In [74]:
import numpy as np
import pandas as pd
import os
import librosa
import librosa.display as display
import matplotlib.pyplot as plt
import soundfile as sf
import matplotlib.pyplot as plt
import json
import math
import pickle
from pathlib import Path
from DataLoad import load_to_dataframe

In [75]:
# Runtime environment variables

local_Dump = False

modelstore = Path.cwd() / 'models'
if not os.path.exists(modelstore):
    os.makedirs(modelstore)  


In [76]:
# Run this cell if you want to read a model only that exist already


Model_Name = 'MEL_Linear_1'

param_file = Model_Name + '_Param.txt'

Feature_Params = {}

if Path(modelstore / param_file).is_file():

    with open(modelstore / param_file, 'r') as file:
        Feature_Params = json.load(file)
    
else:
    print('No such Model Definition:', Model_Name )

Feature_Params
    

No such Model Definition: MEL_Linear_1


{}

In [77]:
# Define Parameter Dictionary for Feature Extraction for a new Model, run only for a new model

New_Model_Name = 'MEL_Linear_1'

param_file = New_Model_Name + '_Param.txt'


if Path(modelstore / param_file).is_file():
    print ("Modelname is used already!")
    
else:
    print ("Creating new Model File")

 

    Feature_Params = {}

    # Input DIM for fft = fft_window/2 +1, 3 * sampling_rate / hop_length



    Feature_Params['Description'] = 'Only FFT transformation with 2 channels for real and imaginary part, linear absolute values between 0 and 1'
    Feature_Params['Data'] = '/home/mirko/Downloads/IRMAS_Raw.pkl'
    Feature_Params['Transformation'] = 'MEL_linear'
    Feature_Params['sampling_rate'] = 44100
    Feature_Params['hop_length'] = 1024
    Feature_Params['fft_window'] = 1024
    Feature_Params['no_mel_bin'] = 13
    Feature_Params['loudness_normalization'] = 'linear'
    Feature_Params['fmin'] = 0.0
    Feature_Params['fmax'] = 11025.0
    Feature_Params['length_s'] = 3

    # Frequencies = math.ceil(Feature_Params['fft_window'] / 2 +1)
    Frequencies = Feature_Params['no_mel_bin']
    Frames = math.ceil(Feature_Params['length_s'] * Feature_Params['sampling_rate'] / Feature_Params['hop_length'])
    channels = 1
    Feature_Params['Input_Dim'] = [Frequencies, Frames, channels]
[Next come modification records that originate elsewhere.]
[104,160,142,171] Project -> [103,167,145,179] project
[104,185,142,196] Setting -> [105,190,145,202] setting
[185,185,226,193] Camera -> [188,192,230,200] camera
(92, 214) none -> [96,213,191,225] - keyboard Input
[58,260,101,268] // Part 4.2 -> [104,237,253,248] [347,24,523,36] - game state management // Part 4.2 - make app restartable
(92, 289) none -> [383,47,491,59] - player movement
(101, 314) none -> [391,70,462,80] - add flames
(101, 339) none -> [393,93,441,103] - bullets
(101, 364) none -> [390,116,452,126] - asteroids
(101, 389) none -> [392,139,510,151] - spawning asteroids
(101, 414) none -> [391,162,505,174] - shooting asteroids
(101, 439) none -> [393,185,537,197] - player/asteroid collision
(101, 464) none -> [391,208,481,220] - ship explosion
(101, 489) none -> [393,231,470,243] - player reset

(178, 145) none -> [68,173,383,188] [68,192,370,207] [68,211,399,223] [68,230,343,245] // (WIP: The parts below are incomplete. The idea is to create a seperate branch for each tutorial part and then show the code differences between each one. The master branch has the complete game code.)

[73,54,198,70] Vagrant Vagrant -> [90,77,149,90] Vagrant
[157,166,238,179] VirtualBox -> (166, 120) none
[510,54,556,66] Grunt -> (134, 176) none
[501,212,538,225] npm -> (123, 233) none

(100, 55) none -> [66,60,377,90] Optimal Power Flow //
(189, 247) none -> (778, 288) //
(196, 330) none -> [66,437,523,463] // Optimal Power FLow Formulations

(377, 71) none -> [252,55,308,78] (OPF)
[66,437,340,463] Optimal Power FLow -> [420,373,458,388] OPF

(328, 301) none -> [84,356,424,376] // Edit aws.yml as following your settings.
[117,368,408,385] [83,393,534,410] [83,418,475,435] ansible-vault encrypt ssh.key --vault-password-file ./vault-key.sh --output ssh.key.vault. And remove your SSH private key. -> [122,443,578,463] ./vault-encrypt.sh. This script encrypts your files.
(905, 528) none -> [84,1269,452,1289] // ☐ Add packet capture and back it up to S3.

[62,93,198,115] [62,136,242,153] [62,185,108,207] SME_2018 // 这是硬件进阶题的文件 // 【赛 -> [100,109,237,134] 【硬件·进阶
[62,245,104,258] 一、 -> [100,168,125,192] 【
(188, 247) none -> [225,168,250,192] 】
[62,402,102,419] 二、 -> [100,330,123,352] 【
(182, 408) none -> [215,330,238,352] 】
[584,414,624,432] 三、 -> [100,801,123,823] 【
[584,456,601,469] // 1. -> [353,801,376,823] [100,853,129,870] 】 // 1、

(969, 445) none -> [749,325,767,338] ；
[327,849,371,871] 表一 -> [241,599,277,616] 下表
    with open(modelstore / param_file, 'w') as file:
        json.dump(Feature_Params, file)

Creating new Model File


In [78]:
# Read the raw Data

if local_Dump:
    
    path = Feature_Params['Data']
    
    if not Path(path).is_file():
        print ('No such Raw Data')
        
    data = pd.read_pickle(path)
    path
    
else:
    df, data, class_dict = load_to_dataframe()

In [79]:
def create_features(data, parameter=Feature_Params):

    desc = parameter['Description']
    Transformation = parameter['Transformation']
    srs = parameter['sampling_rate']
    hl = parameter['hop_length']
    fft = parameter['fft_window']
    n_mel = parameter['no_mel_bin']
    norm = parameter['loudness_normalization']
    shape = parameter['Input_Dim']
    fmin = parameter['fmin']
    fmax = parameter['fmax']
    
    if Transformation == 'MEL_linear':
        print(desc)
        print('Hop_length: ', hl)
        print('Sampling Rate:', srs)
        print('Fast Fourier Window:', fft)
        print('Number of MEL Bins:', n_mel)
        print('Shape of Feature: ', shape)
        print('Minimum Frequency: ', fmin )
        print('Maximum Frequency: ', fmax )
        
        features = MEL_linear(data, srs, hl, fft, n_mel, fmin, fmax)
        features = Scale_0_1(features)
        features = np.expand_dims(features, axis=3) #This adds a channel dimension of 1
        labels = np.array(data['labels'])
    
    if Transformation == 'FFT_Complex_1':
        print(desc)
        print('Hop_length: ', hl)
        print('Sampling Rate:', srs)
        print('Fast Fourier Window:', fft)
        print('Shape of Feature: ', shape)
       
        features = fft_complex(data, srs, hl, fft)
        labels = np.array(data['labels'])
        
    return features, labels
            
        

In [80]:
#Calculate the MEL Spectogramm with given Parameters, returns numpy array

def MEL_linear(data, srs, hl, fft, n_mel, fmin, fmax):
    
    sample_vector = np.array(data['raw_sounds'])
    result = []
    
    for sample in sample_vector:
        ft = librosa.stft(sample, hop_length=hl, n_fft = fft, window='hann') #Calculate Fast Fourier Transform
        D = np.abs(ft)**2 #Calculaing the Power
        mels = librosa.feature.melspectrogram(S=D, sr=srs, n_mels=n_mel, fmin=fmin, fmax=fmax) # Calculate MEL Spectogramm
        result.append(mels)
        
    return np.array(result)

In [81]:
#Calculate complex fft Transformation in 2 channels

def fft_complex(data, srs, hl, fft):
    sample_vector = np.array(data['raw_sounds'])
    result = []
    
    for sample in sample_vector:
        ft = librosa.stft(sample, hop_length=hl, n_fft = fft, window='hann') #Calculate Fast Fourier Transform
        result.append(ft)
        
    return np.array(result)    

In [82]:
# Too simple MinMax Scaler

def Scale_0_1(features):
    maximum = np.max(features)
    minimum = np.min(features)
    features = (features - minimum) / (maximum - minimum)
    
    return features

In [83]:
features, labels = create_features(data, parameter=Feature_Params)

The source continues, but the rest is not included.